Copy the data that follows, character for character, minus the pictures.

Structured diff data
== Segment start ==

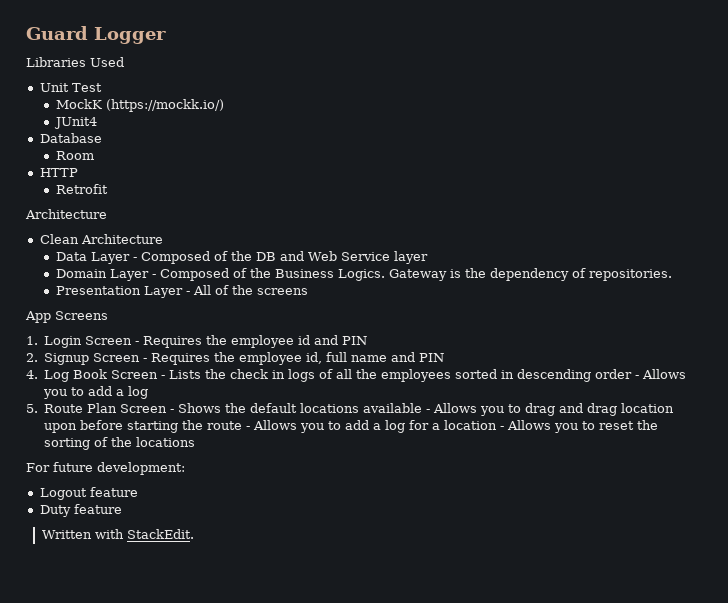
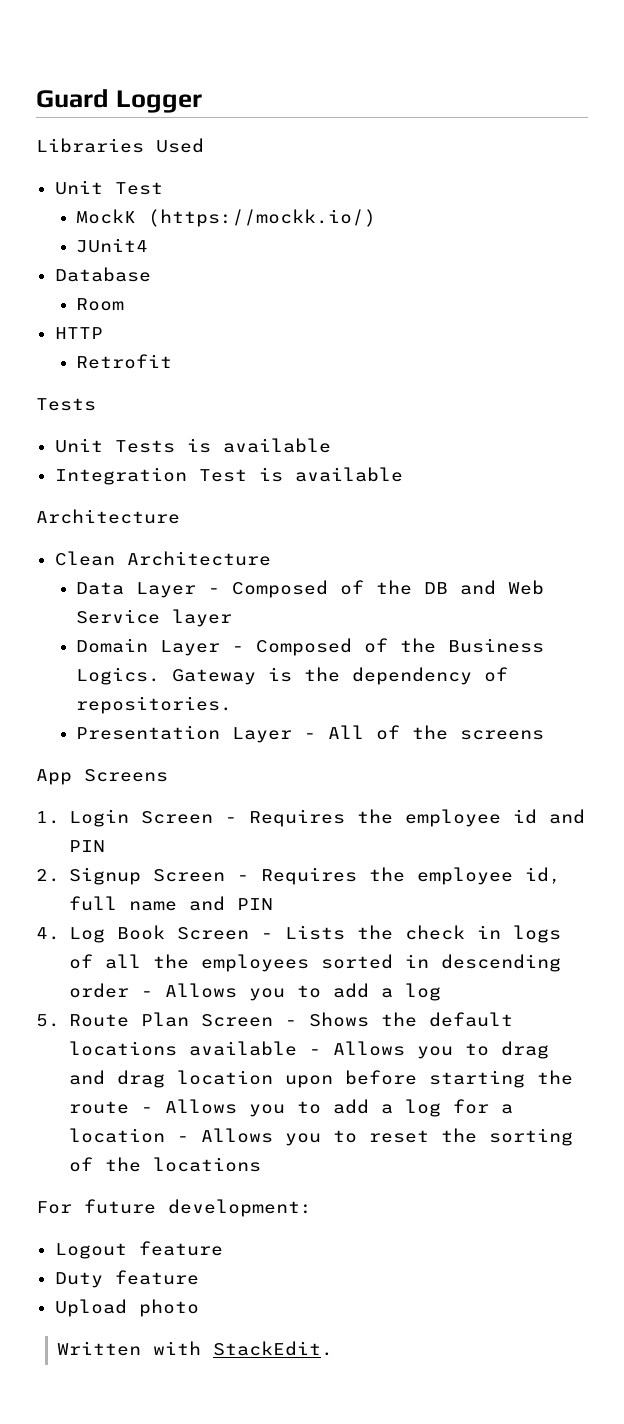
  Retrofit
+ Tests
+ Unit Tests is available
+ Integration Test is available
+ Upload photo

== Segment end ==

▶ [Task response]:
  Retrofit
+ Tests
+ Unit Tests is available
+ Integration Test is available
+ Upload photo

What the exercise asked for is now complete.